=== Begin Enclosure ===

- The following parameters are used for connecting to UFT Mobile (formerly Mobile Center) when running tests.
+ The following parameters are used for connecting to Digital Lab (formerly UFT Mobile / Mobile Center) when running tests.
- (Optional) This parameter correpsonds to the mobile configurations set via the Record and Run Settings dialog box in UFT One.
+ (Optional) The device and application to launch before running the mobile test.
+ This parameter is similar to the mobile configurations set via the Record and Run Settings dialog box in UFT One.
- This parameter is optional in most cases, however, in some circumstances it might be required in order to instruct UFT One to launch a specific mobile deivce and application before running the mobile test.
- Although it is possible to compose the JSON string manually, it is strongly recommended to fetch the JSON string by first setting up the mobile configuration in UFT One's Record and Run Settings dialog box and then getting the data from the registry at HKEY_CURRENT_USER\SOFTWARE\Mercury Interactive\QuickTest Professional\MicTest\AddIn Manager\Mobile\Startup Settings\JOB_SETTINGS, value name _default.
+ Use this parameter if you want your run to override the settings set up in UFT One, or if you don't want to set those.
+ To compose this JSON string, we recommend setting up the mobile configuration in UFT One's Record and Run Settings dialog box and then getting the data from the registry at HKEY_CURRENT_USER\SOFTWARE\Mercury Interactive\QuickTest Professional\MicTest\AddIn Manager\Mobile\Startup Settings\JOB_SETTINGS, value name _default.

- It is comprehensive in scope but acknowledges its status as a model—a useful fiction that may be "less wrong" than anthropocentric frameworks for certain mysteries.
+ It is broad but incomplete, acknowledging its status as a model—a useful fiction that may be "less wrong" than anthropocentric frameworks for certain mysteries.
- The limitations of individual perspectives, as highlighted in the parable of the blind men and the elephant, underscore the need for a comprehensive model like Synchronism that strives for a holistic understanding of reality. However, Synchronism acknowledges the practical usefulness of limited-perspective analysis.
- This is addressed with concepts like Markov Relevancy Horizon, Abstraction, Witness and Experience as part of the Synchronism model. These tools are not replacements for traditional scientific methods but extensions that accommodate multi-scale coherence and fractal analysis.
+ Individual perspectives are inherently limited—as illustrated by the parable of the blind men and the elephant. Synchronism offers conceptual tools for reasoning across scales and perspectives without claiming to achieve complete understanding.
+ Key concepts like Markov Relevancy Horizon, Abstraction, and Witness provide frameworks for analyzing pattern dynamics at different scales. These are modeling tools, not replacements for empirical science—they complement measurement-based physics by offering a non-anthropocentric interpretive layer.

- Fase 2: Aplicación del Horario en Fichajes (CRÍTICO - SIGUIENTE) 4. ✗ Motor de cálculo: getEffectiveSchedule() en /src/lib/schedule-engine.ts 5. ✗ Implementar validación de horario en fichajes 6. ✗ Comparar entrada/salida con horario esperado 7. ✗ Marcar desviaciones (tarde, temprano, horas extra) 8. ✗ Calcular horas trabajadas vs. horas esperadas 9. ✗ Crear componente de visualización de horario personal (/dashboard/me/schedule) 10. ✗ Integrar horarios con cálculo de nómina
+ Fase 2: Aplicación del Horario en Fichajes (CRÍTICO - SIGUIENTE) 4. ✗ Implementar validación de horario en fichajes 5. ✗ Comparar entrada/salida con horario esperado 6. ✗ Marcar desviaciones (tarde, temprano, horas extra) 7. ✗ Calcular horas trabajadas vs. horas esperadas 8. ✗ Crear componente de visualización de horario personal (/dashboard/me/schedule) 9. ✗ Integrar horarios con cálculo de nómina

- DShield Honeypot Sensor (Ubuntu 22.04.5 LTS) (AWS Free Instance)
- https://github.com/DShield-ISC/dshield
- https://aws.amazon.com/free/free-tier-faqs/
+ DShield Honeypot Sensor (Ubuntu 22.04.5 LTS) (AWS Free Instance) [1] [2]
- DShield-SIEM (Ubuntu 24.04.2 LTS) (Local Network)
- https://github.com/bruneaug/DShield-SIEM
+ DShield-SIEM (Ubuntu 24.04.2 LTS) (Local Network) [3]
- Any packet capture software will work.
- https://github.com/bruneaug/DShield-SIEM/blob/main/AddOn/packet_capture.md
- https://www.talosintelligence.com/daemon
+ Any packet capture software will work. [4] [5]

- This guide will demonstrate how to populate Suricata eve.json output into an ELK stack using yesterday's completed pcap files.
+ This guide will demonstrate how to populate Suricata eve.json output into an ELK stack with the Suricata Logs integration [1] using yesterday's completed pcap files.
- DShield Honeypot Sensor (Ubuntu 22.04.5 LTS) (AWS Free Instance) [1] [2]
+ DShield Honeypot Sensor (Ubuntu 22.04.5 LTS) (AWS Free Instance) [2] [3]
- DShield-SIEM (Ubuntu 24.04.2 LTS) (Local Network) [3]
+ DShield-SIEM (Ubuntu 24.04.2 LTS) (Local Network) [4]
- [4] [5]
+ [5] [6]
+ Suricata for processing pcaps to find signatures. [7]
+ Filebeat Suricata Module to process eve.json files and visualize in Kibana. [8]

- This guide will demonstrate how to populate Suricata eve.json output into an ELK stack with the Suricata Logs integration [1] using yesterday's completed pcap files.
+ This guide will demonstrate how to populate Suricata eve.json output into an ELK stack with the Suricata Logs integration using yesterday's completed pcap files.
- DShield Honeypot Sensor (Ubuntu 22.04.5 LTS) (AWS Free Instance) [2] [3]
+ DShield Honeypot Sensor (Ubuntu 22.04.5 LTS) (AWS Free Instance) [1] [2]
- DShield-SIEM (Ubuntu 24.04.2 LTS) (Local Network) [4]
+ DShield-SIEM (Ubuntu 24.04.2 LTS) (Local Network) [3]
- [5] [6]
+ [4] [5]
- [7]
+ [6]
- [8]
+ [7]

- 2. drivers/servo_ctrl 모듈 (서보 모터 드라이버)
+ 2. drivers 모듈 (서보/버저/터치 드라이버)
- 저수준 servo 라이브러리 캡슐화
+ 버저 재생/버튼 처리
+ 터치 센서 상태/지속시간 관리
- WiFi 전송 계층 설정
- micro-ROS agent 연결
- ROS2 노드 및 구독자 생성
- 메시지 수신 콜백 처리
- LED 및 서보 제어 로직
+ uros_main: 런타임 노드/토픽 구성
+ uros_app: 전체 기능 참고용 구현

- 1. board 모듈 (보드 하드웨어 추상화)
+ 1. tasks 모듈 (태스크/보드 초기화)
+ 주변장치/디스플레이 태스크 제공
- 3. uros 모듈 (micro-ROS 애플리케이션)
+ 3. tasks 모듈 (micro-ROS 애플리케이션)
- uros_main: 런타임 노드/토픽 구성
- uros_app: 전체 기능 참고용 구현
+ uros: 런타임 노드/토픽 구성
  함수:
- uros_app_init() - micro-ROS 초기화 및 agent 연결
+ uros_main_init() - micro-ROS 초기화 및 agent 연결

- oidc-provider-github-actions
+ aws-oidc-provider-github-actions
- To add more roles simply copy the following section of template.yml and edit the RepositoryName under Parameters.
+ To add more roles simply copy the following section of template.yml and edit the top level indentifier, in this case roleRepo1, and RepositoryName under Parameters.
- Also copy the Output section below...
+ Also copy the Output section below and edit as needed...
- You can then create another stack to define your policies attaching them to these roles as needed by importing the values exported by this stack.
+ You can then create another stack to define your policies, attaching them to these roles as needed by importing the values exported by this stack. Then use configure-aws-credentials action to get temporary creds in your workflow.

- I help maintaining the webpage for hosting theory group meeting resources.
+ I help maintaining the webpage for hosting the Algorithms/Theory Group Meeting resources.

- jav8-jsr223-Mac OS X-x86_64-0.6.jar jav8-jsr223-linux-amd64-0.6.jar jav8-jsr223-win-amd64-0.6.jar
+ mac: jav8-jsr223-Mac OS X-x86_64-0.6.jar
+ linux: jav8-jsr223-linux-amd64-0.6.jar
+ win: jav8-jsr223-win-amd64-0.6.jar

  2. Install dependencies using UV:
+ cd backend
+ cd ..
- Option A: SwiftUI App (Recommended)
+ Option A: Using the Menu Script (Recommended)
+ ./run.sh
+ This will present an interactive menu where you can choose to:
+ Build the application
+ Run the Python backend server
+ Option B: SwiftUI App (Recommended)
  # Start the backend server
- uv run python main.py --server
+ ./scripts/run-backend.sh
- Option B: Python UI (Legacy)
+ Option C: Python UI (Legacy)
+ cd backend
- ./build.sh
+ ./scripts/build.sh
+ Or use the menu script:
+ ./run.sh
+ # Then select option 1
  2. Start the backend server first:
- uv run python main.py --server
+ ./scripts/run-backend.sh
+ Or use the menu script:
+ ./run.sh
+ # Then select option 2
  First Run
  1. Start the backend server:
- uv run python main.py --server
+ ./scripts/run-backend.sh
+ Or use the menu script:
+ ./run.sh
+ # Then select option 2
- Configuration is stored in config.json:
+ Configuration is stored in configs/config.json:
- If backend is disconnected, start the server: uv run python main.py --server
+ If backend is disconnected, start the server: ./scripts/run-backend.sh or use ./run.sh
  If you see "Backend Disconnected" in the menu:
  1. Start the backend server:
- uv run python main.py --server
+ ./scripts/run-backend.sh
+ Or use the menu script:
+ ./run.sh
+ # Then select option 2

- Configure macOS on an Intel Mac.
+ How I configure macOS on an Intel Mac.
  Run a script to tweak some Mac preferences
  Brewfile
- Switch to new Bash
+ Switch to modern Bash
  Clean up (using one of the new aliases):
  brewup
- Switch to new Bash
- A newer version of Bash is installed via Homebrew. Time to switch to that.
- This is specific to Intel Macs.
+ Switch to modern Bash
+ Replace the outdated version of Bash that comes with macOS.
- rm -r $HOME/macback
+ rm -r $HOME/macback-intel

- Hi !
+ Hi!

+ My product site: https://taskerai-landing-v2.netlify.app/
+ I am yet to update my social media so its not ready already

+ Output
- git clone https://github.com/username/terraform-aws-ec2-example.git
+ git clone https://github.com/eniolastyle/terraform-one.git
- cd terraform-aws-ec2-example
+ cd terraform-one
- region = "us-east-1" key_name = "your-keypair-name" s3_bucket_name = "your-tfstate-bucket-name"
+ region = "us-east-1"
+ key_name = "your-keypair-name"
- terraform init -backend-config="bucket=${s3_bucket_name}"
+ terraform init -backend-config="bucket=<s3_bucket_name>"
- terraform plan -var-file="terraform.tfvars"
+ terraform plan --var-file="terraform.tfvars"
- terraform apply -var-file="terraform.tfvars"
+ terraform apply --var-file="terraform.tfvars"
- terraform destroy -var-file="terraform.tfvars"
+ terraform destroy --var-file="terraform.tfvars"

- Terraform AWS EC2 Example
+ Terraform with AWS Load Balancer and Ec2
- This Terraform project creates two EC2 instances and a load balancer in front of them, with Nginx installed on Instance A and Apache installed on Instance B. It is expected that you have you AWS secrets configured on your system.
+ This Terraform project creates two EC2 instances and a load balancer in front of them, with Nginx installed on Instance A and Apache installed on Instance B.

=== End Enclosure ===

Task statement: Count the lines in the records above that contain the word "help", and give only that number.

The completed task: 2